What needs to be done –
The answer must be an exact copy of the lines from the one with "New Blue Flower" to the last line of the entries below, both included, and must contain no pictures.

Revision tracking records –
::::
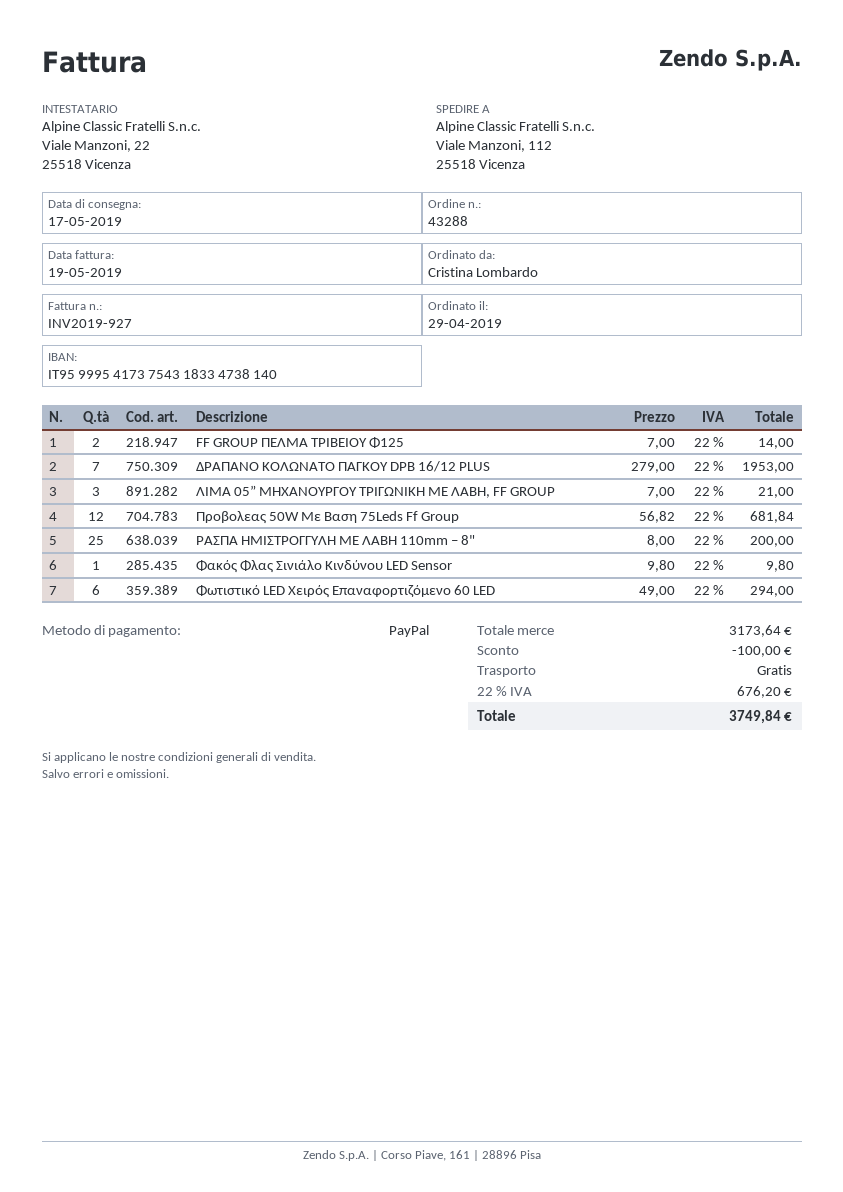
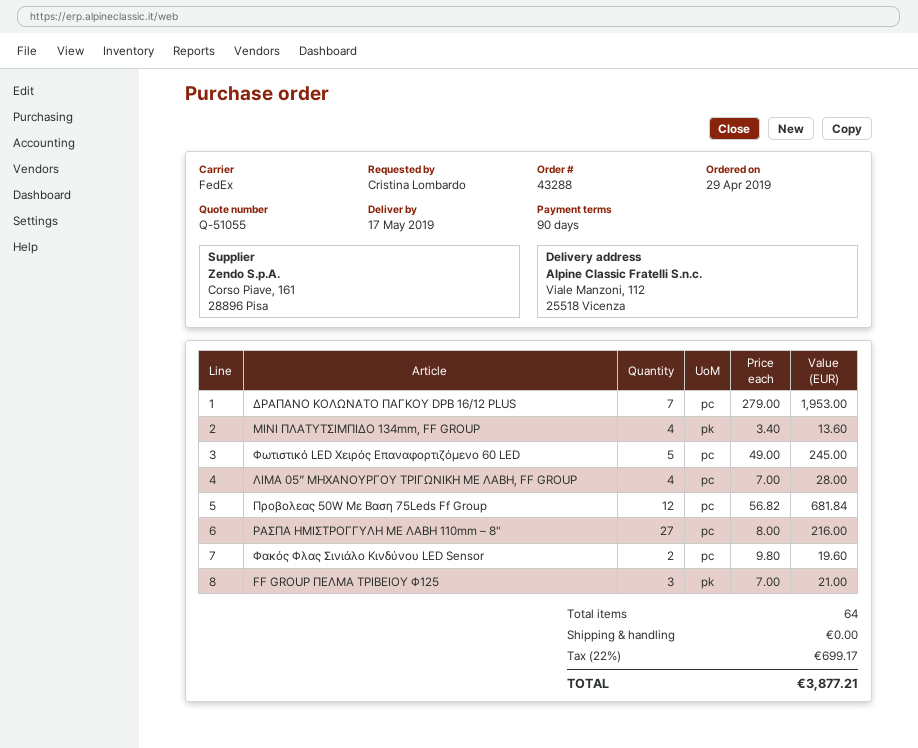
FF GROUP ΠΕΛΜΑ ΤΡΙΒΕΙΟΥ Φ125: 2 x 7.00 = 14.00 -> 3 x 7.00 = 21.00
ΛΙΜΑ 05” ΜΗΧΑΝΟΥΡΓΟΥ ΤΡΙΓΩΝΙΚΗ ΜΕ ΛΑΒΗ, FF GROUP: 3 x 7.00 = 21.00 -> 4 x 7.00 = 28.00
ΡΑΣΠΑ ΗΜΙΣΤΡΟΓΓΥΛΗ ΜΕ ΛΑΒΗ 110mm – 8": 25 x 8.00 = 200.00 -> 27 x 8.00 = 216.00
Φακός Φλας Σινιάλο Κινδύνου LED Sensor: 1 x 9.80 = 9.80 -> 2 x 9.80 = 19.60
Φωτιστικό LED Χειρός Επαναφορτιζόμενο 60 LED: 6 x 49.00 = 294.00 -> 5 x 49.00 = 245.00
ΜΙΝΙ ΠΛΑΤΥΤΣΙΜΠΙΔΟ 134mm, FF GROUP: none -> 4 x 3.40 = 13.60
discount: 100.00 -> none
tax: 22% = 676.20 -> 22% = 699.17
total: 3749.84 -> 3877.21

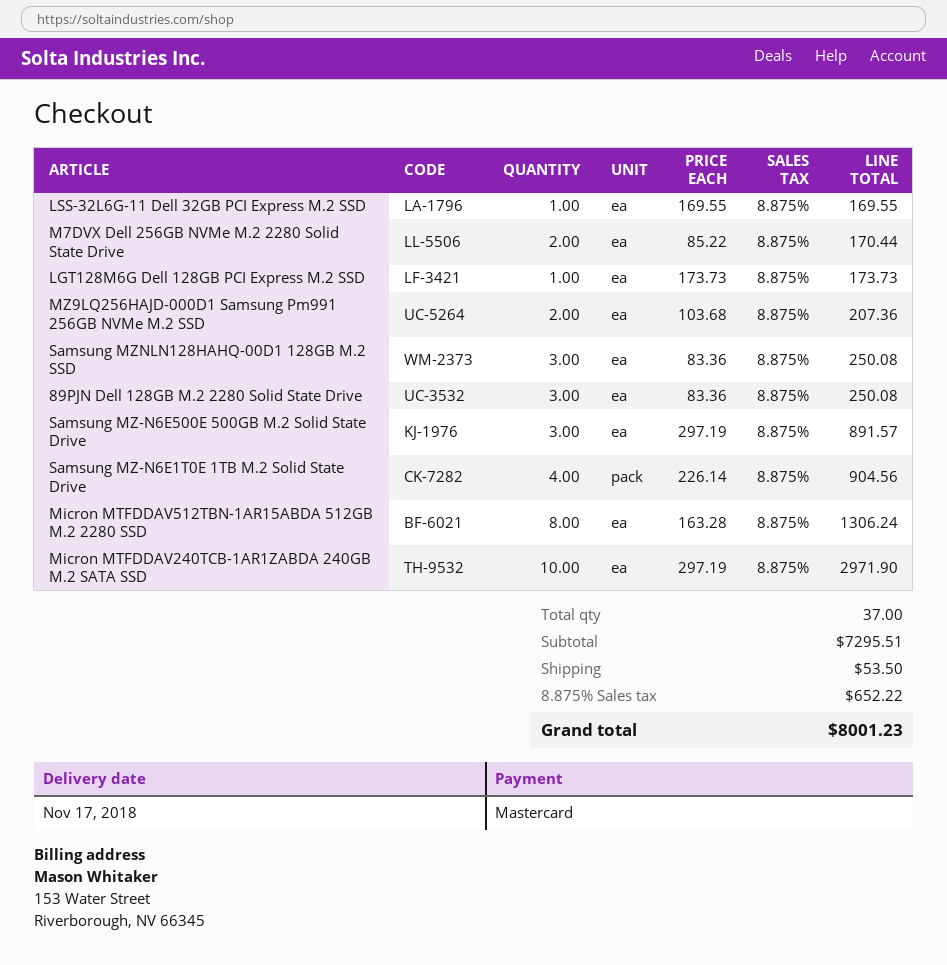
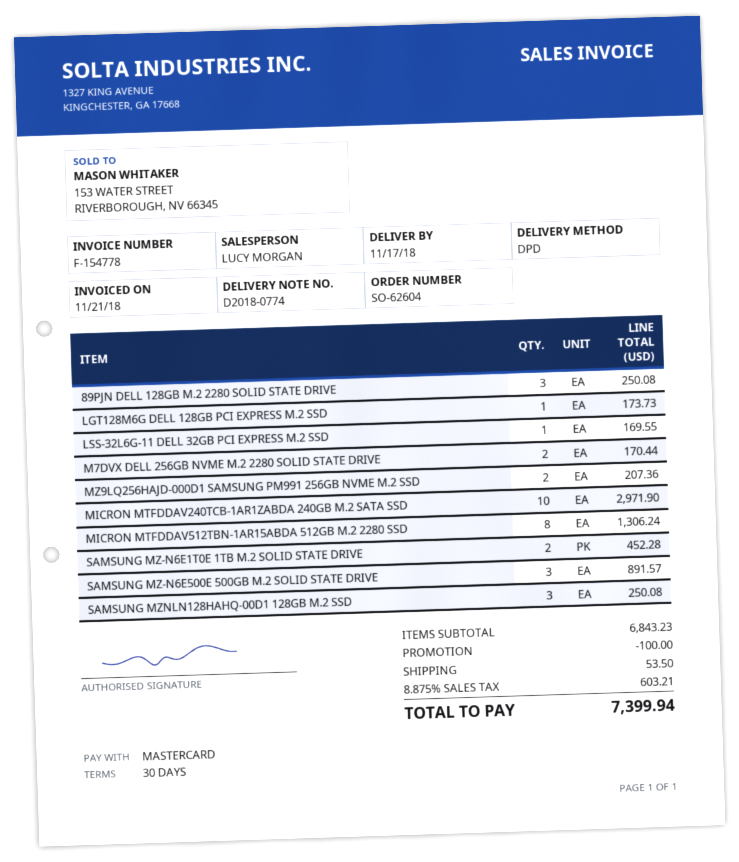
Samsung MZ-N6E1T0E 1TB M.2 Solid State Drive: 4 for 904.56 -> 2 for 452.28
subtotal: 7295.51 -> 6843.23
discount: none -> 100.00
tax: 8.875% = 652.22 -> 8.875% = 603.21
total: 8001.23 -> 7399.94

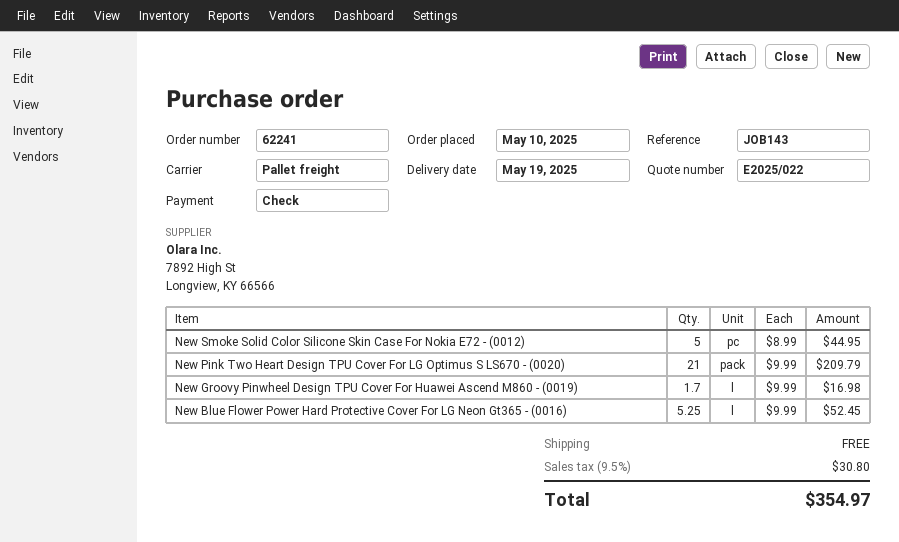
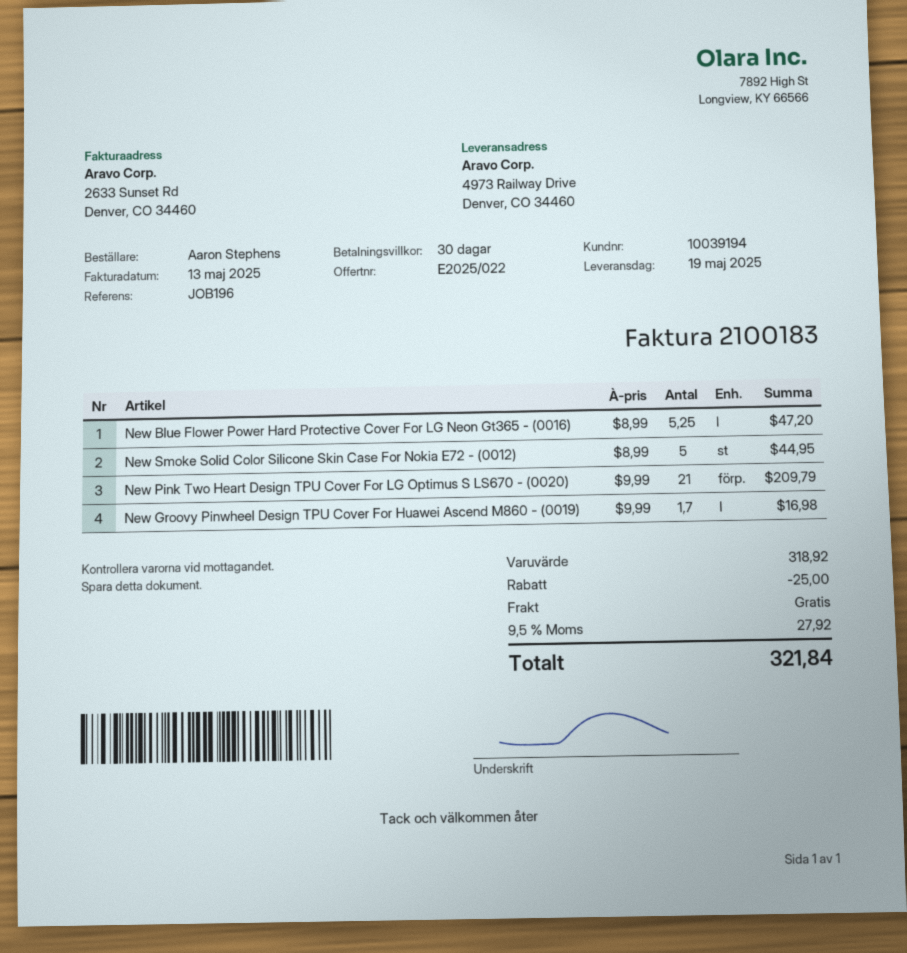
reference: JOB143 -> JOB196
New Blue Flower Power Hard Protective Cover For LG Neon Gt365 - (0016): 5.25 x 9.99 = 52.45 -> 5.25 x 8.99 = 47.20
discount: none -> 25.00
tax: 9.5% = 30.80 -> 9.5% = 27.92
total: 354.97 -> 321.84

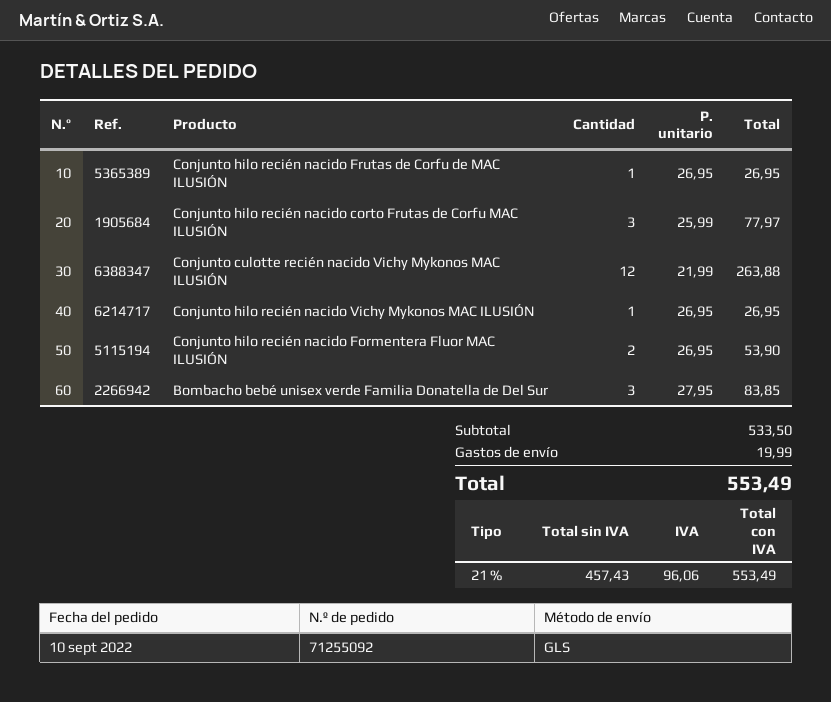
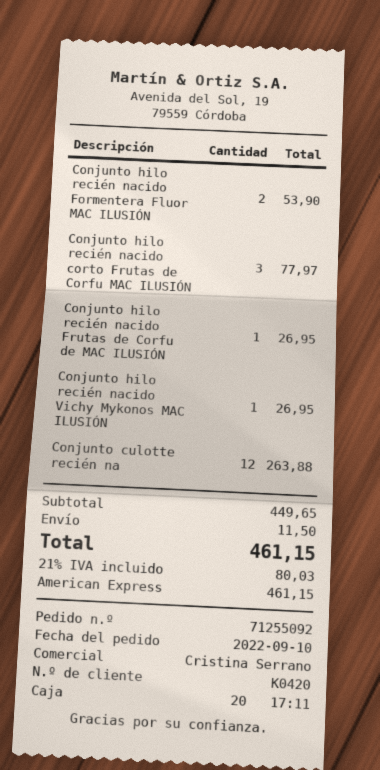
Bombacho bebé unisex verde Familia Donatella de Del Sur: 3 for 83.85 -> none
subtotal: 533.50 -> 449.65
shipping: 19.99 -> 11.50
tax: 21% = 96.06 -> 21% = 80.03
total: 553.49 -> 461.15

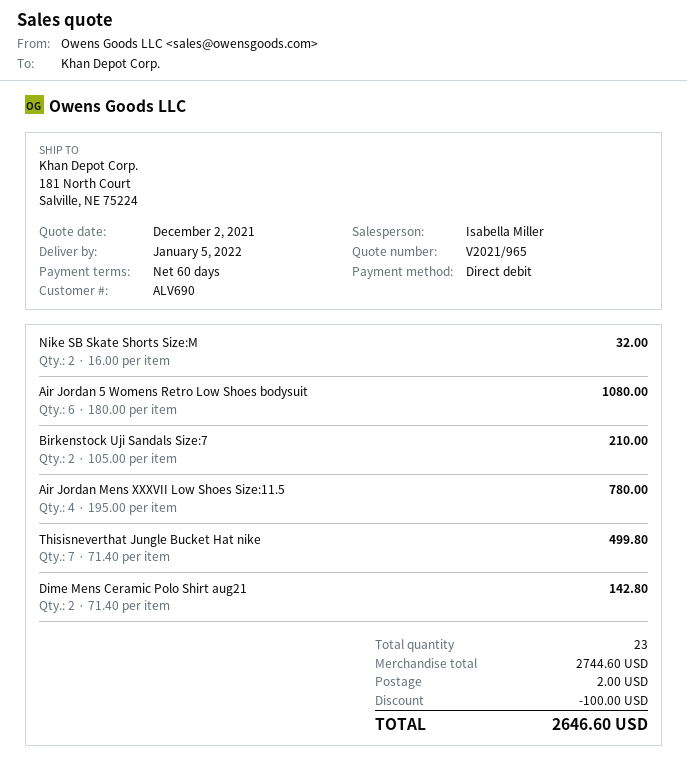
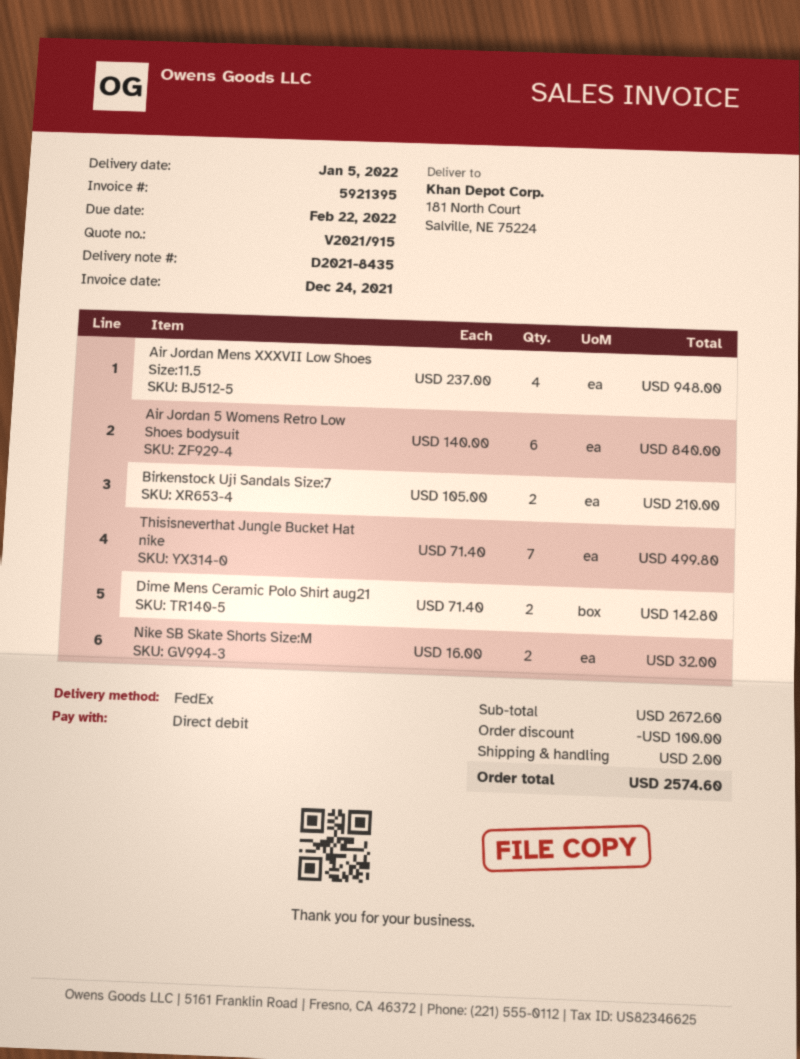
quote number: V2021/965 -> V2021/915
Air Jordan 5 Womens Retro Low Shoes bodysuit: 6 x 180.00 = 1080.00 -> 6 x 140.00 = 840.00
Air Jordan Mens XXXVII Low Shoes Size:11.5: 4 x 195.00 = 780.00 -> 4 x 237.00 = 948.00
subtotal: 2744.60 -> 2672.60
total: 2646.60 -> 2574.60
::::
Task response –
New Blue Flower Power Hard Protective Cover For LG Neon Gt365 - (0016): 5.25 x 9.99 = 52.45 -> 5.25 x 8.99 = 47.20
discount: none -> 25.00
tax: 9.5% = 30.80 -> 9.5% = 27.92
total: 354.97 -> 321.84

Bombacho bebé unisex verde Familia Donatella de Del Sur: 3 for 83.85 -> none
subtotal: 533.50 -> 449.65
shipping: 19.99 -> 11.50
tax: 21% = 96.06 -> 21% = 80.03
total: 553.49 -> 461.15

quote number: V2021/965 -> V2021/915
Air Jordan 5 Womens Retro Low Shoes bodysuit: 6 x 180.00 = 1080.00 -> 6 x 140.00 = 840.00
Air Jordan Mens XXXVII Low Shoes Size:11.5: 4 x 195.00 = 780.00 -> 4 x 237.00 = 948.00
subtotal: 2744.60 -> 2672.60
total: 2646.60 -> 2574.60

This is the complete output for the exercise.